Especificamente sobre o uso da cloroquina, a professora e doutora Ilka Boin destacou que foram publicadas mais de 7 mil publicações, e destas, apenas 83 tem alguma base científica. “E muitos desses estudos foram abortados depois que se verificou que a cloroquina não tinha eficiência no combate à Covid”, observou. Em relação à ivermectina, a professora da Famerp ressaltou que o número de estudos publicados é “pequeno e de baixa qualidade”.

A professora da Unicamp rebateu ainda argumento de médicos defensores do “tratamento precoce” de que o uso, por exemplo, da ivermectina, teria derrubado o número de mortes na África. “A própria Organização Mundial de Saúde (OMS) já afirmou que existe muita subnotificação de casos de Covid e falta de testes na África. Porém, no caso da África se observa que a distância entre cidades, tribos, e a baixa frequência de voos pode também ter contribuído para um menor número de óbitos”, esclareceu.

Ineficácia do tratamento precoce

Como exemplo prático da ineficiência do “tratamento precoce”, a professora de medicina da Famerp, que também atua como médica especialista na área de transplante hepático, disse que perdeu 6 pacientes que tomaram o chamado “kit Covid”, que inclui cloroquina e ivermectina. “Verificamos que esses pacientes que chegaram ao hospital com Covid, tiveram seu grau inflamatório exacerbado pelo uso contínuo desses medicamentos”, alertou.

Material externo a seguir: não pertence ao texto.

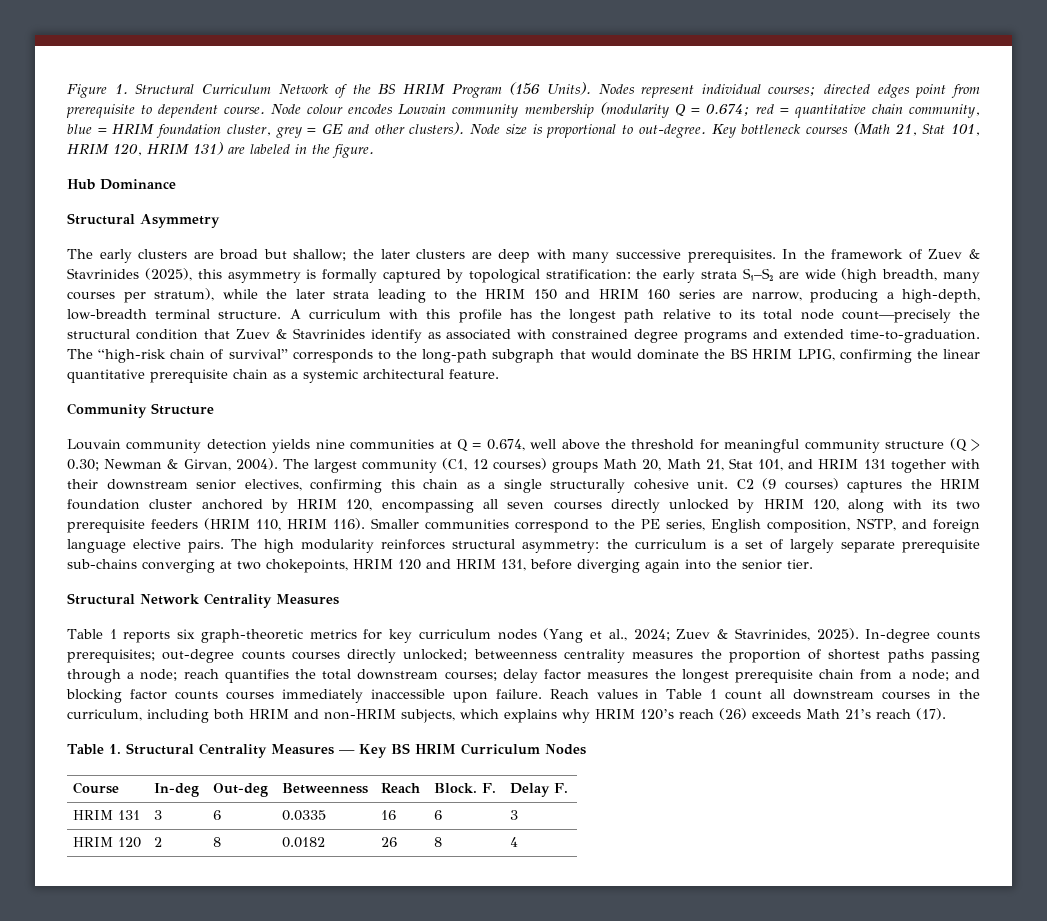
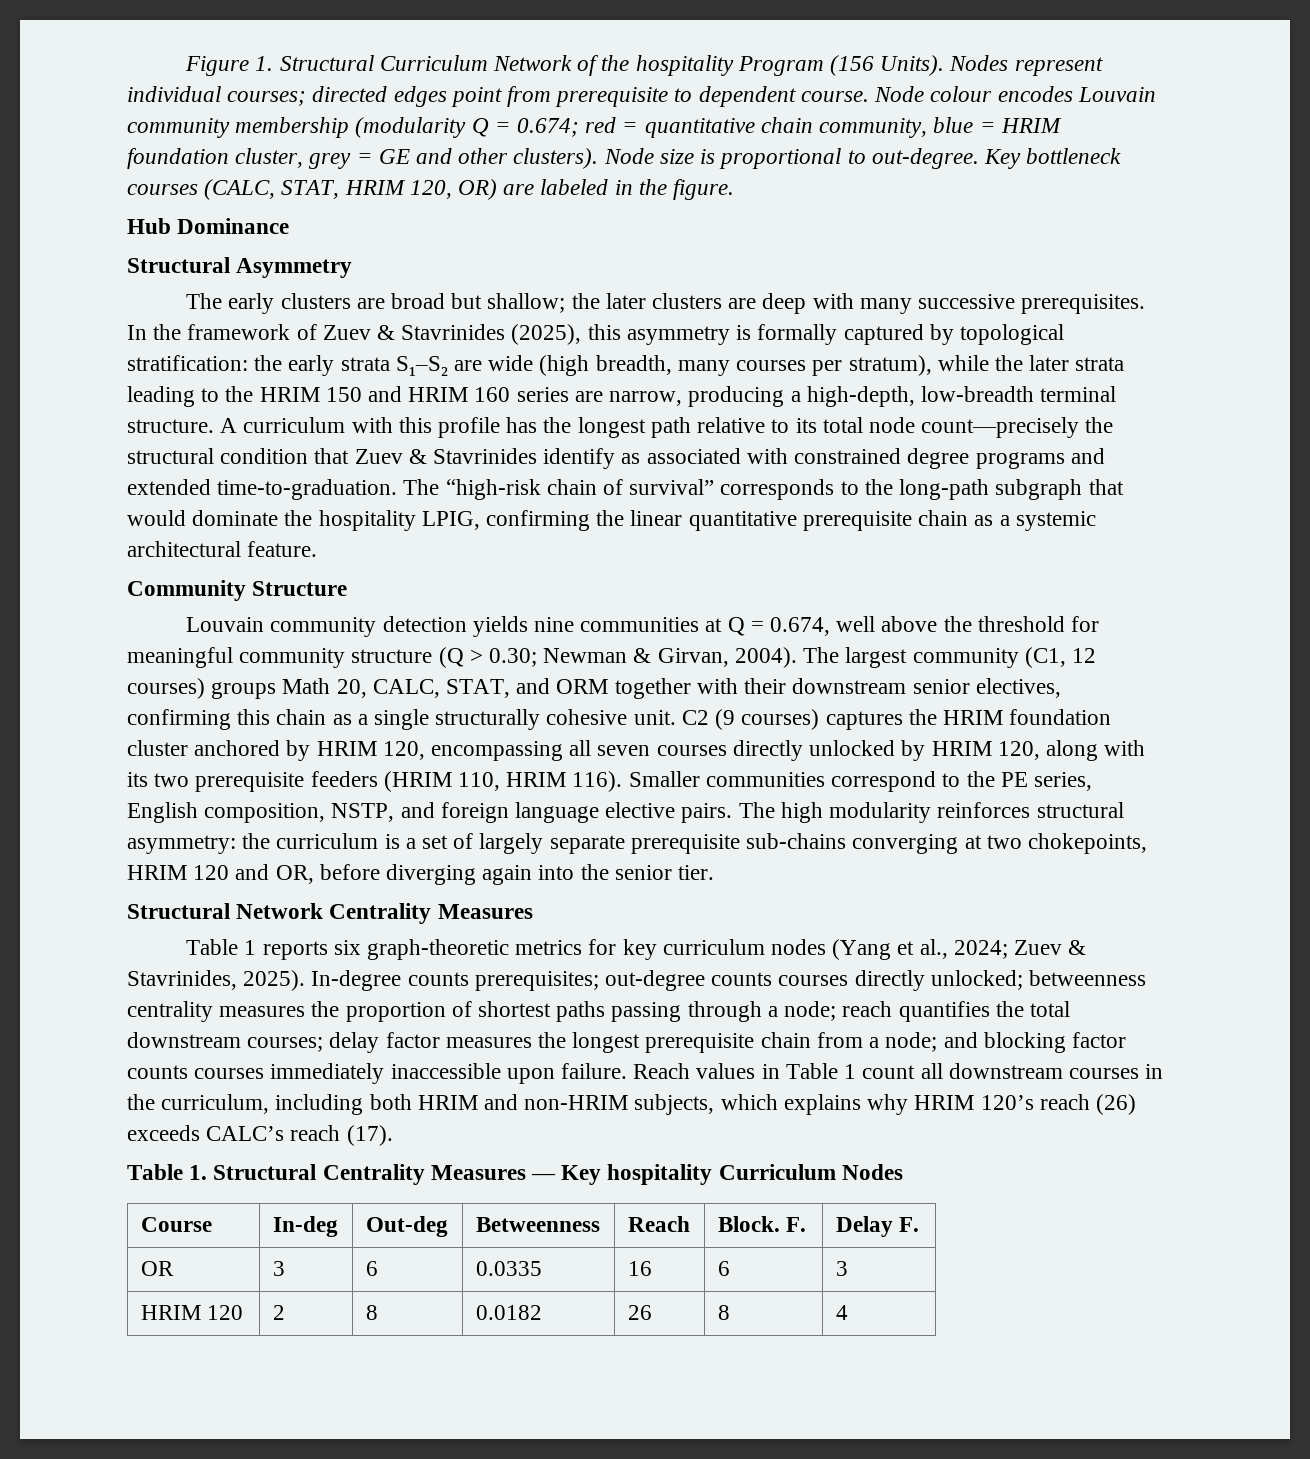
- Figure 1. Structural Curriculum Network of the BS HRIM Program (156 Units).
+ Figure 1. Structural Curriculum Network of the hospitality Program (156 Units).
- Key bottleneck courses (Math 21, Stat 101, HRIM 120, HRIM 131) are labeled in the figure.
+ Key bottleneck courses (CALC, STAT, HRIM 120, OR) are labeled in the figure.
- The “high-risk chain of survival” corresponds to the long-path subgraph that would dominate the BS HRIM LPIG, confirming the linear quantitative prerequisite chain as a systemic architectural feature.
+ The “high-risk chain of survival” corresponds to the long-path subgraph that would dominate the hospitality LPIG, confirming the linear quantitative prerequisite chain as a systemic architectural feature.
- The largest community (C1, 12 courses) groups Math 20, Math 21, Stat 101, and HRIM 131 together with their downstream senior electives, confirming this chain as a single structurally cohesive unit.
+ The largest community (C1, 12 courses) groups Math 20, CALC, STAT, and ORM together with their downstream senior electives, confirming this chain as a single structurally cohesive unit.
- The high modularity reinforces structural asymmetry: the curriculum is a set of largely separate prerequisite sub-chains converging at two chokepoints, HRIM 120 and HRIM 131, before diverging again into the senior tier.
+ The high modularity reinforces structural asymmetry: the curriculum is a set of largely separate prerequisite sub-chains converging at two chokepoints, HRIM 120 and OR, before diverging again into the senior tier.
- Reach values in Table 1 count all downstream courses in the curriculum, including both HRIM and non-HRIM subjects, which explains why HRIM 120’s reach (26) exceeds Math 21’s reach (17).
+ Reach values in Table 1 count all downstream courses in the curriculum, including both HRIM and non-HRIM subjects, which explains why HRIM 120’s reach (26) exceeds CALC’s reach (17).
- Table 1. Structural Centrality Measures — Key BS HRIM Curriculum Nodes
+ Table 1. Structural Centrality Measures — Key hospitality Curriculum Nodes
- HRIM 131 | 3 | 6 | 0.0335 | 16 | 6 | 3
+ OR | 3 | 6 | 0.0335 | 16 | 6 | 3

Sem argumentos para se contrapor à inexistência de estudos científicos sérios que comprovem a eficácia do “tratamento precoce”, alguns médicos chegaram a dizer que as doutoras precisavam “estudar mais” e “obter mais conhecimento” sobre os “estudos e tratamentos de sucesso” realizados no Brasil com o uso da cloroquina e da ivermectina. Também insinuaram que médicos que criticam o “tratamento precoce” estão deixando pacientes com Covid morrerem em vão.

O deputado Alexandre Padilha recriminou a atitude dos defensores do tal “tratamento precoce”. “Não se pode fazer acusações a pessoas que questionam (o uso da cloroquina e da ivermectina contra a Covid) porque elas seguem a ciência, ao dizer que elas precisam ler e estudar mais. Isso é desrespeitoso e não leva a nada. Esse é o mesmo comportamento daqueles que diziam que a Covid era uma “gripezinha”, “que não era grave”, “que a pandemia havia acabado” e que a “imunidade de rebanho iria controlar a pandemia”. Esses fracassaram em seus diagnósticos”, afirmou o petista ao lembrar frases já ditas pelo presidente Bolsonaro e seus apoiadores.

Dinheiro público gasto com “tratamento precoce” é crime

O parlamentar alertou ainda que, além de ineficaz no tratamento pré ou pós contágio por Covid, o Congresso Nacional também deve estar atento ao desperdício de recursos públicos na compra desses medicamentos.

“O que eu questiono é o Ministério da Saúde, um governo de Estado ou uma prefeitura gastar dinheiro público, dos impostos do povo, para comprar medicamentos sem eficácia científica comprovada. O Congresso Nacional já aprovou uma lei, em 2011, na época em que eu era ministro da Saúde, que estabelece o monitoramento da medicação comprada para abastecer o SUS, e diz que, qualquer ministério ou órgão público precisa cumprir as normas da lei, sob pena de cometer ato ilegal e alguém ter que responder por isso”, alertou Padilha.